▶ The task
From the entries below, reproduce exactly the line containing "complex expressions —", the line containing "works in patterns", and every line in between, with nothing added.

▶ Task input
────────────────────────────────────────
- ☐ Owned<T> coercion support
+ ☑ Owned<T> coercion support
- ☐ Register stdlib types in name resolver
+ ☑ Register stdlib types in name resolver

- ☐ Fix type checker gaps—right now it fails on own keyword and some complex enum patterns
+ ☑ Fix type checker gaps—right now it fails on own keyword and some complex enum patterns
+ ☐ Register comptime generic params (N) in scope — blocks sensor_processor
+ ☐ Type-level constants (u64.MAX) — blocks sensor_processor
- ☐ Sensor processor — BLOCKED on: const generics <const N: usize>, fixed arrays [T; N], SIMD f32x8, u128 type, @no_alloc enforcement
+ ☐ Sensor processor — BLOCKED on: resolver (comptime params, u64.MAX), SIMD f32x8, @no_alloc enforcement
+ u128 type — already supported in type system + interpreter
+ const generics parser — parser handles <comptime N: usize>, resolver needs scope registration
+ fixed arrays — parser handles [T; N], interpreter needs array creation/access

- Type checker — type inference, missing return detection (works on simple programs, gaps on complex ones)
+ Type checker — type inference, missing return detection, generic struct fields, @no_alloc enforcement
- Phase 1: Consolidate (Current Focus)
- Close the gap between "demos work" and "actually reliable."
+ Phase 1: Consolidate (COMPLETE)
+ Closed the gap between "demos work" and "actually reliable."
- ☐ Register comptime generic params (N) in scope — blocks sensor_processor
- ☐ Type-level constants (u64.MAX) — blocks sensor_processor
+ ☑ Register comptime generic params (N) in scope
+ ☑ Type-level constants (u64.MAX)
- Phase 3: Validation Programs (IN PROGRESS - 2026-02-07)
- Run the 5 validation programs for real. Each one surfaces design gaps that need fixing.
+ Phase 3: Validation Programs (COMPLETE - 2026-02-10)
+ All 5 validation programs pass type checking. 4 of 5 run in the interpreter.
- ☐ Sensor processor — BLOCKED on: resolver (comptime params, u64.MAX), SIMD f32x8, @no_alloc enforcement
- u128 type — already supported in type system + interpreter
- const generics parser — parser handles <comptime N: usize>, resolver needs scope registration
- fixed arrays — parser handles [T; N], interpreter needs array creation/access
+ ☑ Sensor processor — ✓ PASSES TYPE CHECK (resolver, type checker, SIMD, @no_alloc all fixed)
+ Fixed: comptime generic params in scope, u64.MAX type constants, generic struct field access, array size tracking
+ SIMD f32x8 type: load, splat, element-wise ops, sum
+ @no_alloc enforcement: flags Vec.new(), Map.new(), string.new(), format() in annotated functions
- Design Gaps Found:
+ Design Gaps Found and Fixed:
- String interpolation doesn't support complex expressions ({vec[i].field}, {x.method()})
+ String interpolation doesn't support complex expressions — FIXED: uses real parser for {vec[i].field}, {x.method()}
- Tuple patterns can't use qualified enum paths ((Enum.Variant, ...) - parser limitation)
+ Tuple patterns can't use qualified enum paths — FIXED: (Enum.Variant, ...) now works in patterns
────────────────────────────────────────
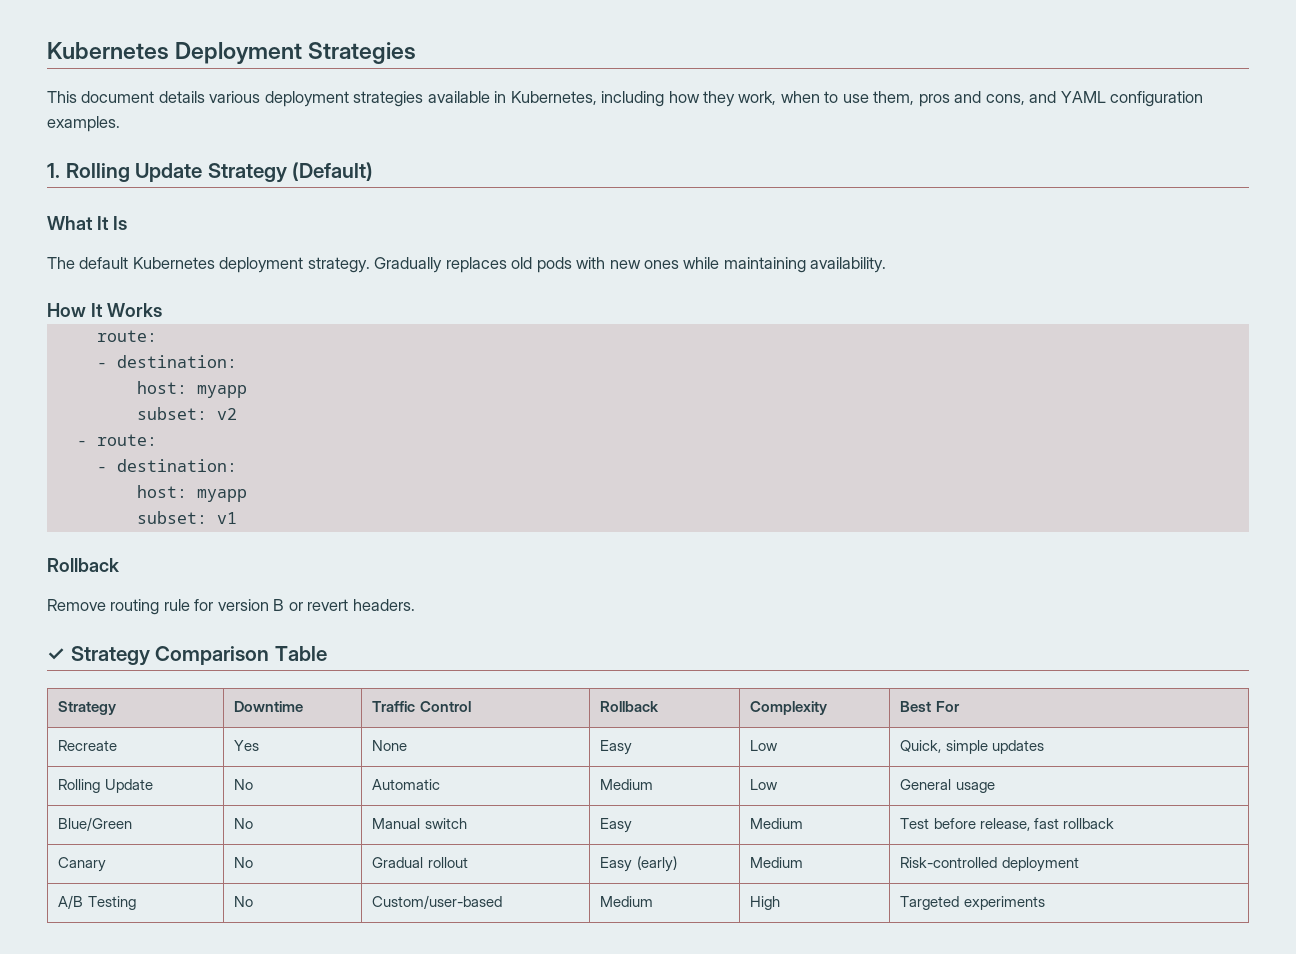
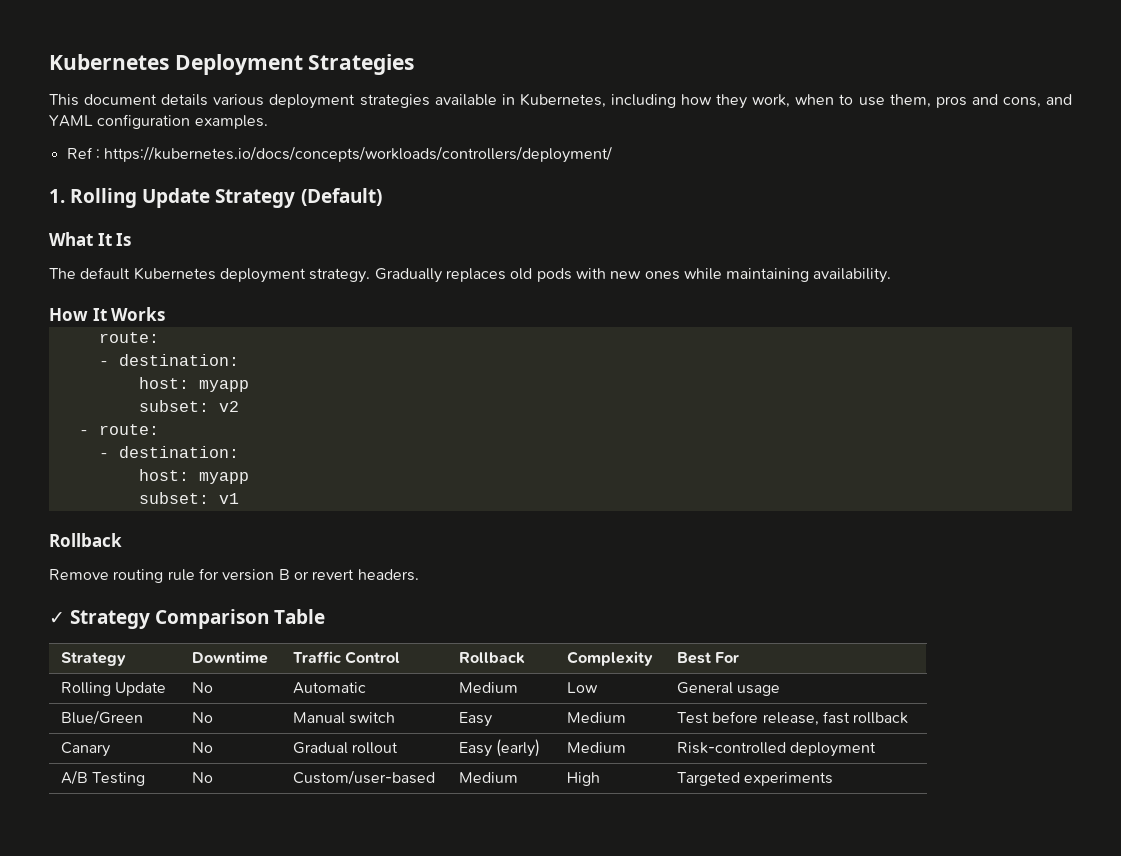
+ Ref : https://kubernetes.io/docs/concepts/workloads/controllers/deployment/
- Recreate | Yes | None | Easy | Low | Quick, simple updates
────────────────────────────────────────
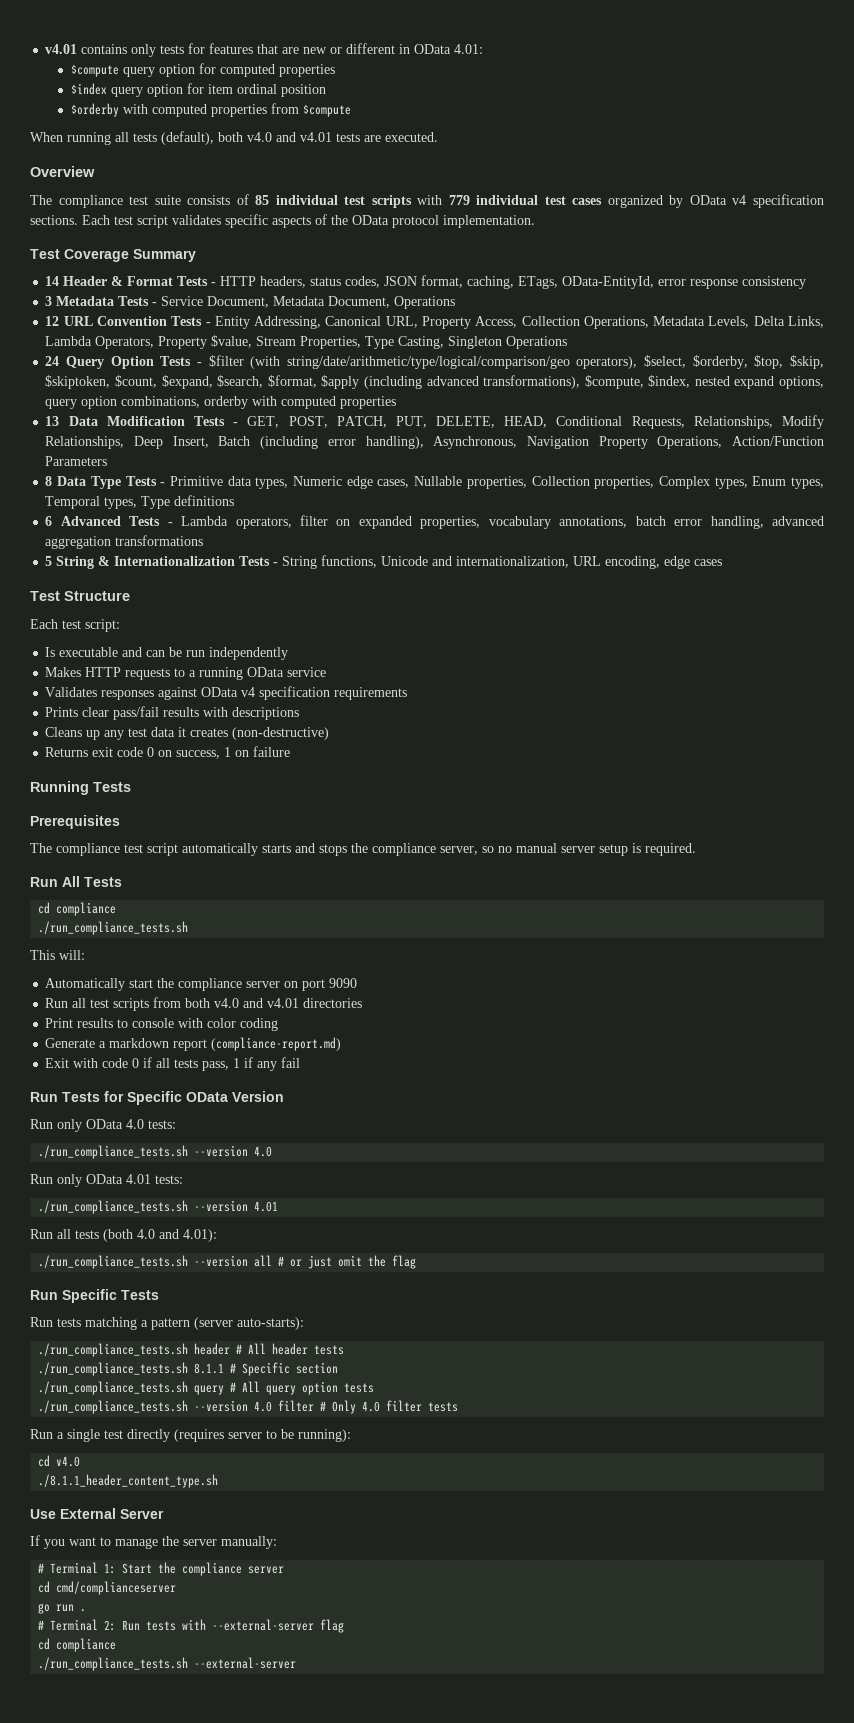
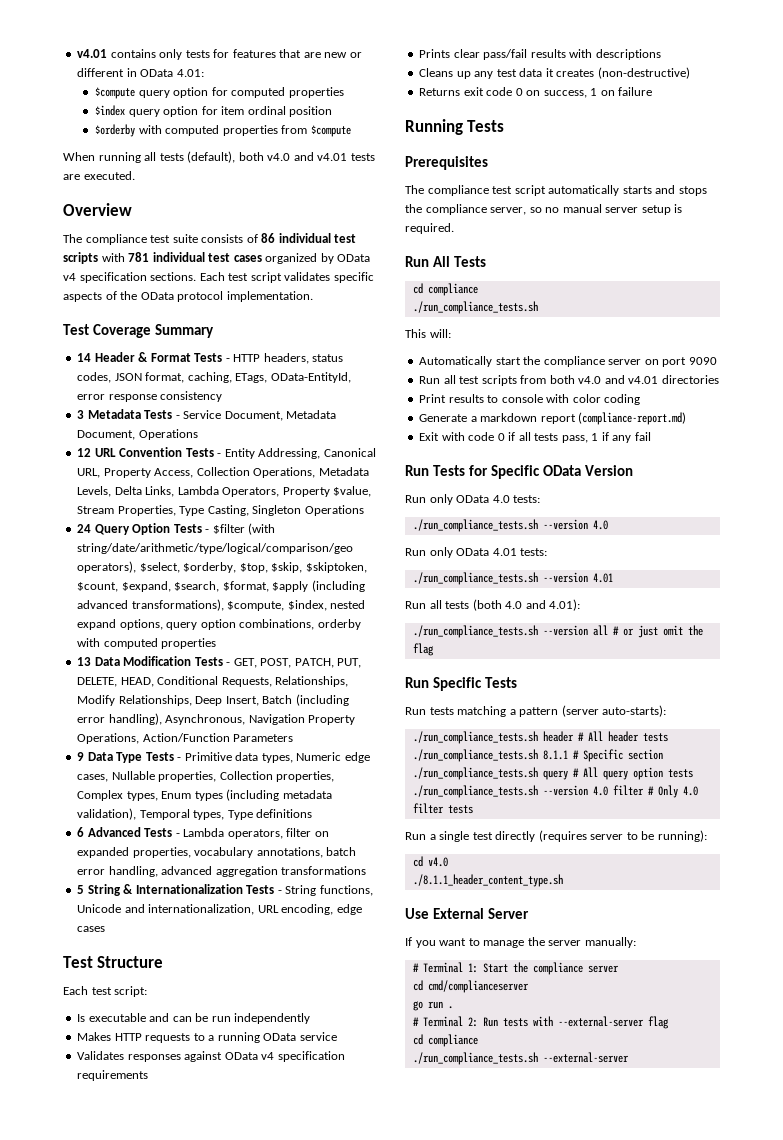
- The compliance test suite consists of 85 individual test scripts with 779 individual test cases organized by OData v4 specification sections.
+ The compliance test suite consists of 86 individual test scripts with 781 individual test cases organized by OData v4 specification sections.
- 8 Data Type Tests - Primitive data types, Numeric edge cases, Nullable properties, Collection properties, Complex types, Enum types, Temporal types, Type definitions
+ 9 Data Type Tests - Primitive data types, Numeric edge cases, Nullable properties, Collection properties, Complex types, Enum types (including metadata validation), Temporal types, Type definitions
────────────────────────────────────────
▶ Response area
+ String interpolation doesn't support complex expressions — FIXED: uses real parser for {vec[i].field}, {x.method()}
- Tuple patterns can't use qualified enum paths ((Enum.Variant, ...) - parser limitation)
+ Tuple patterns can't use qualified enum paths — FIXED: (Enum.Variant, ...) now works in patterns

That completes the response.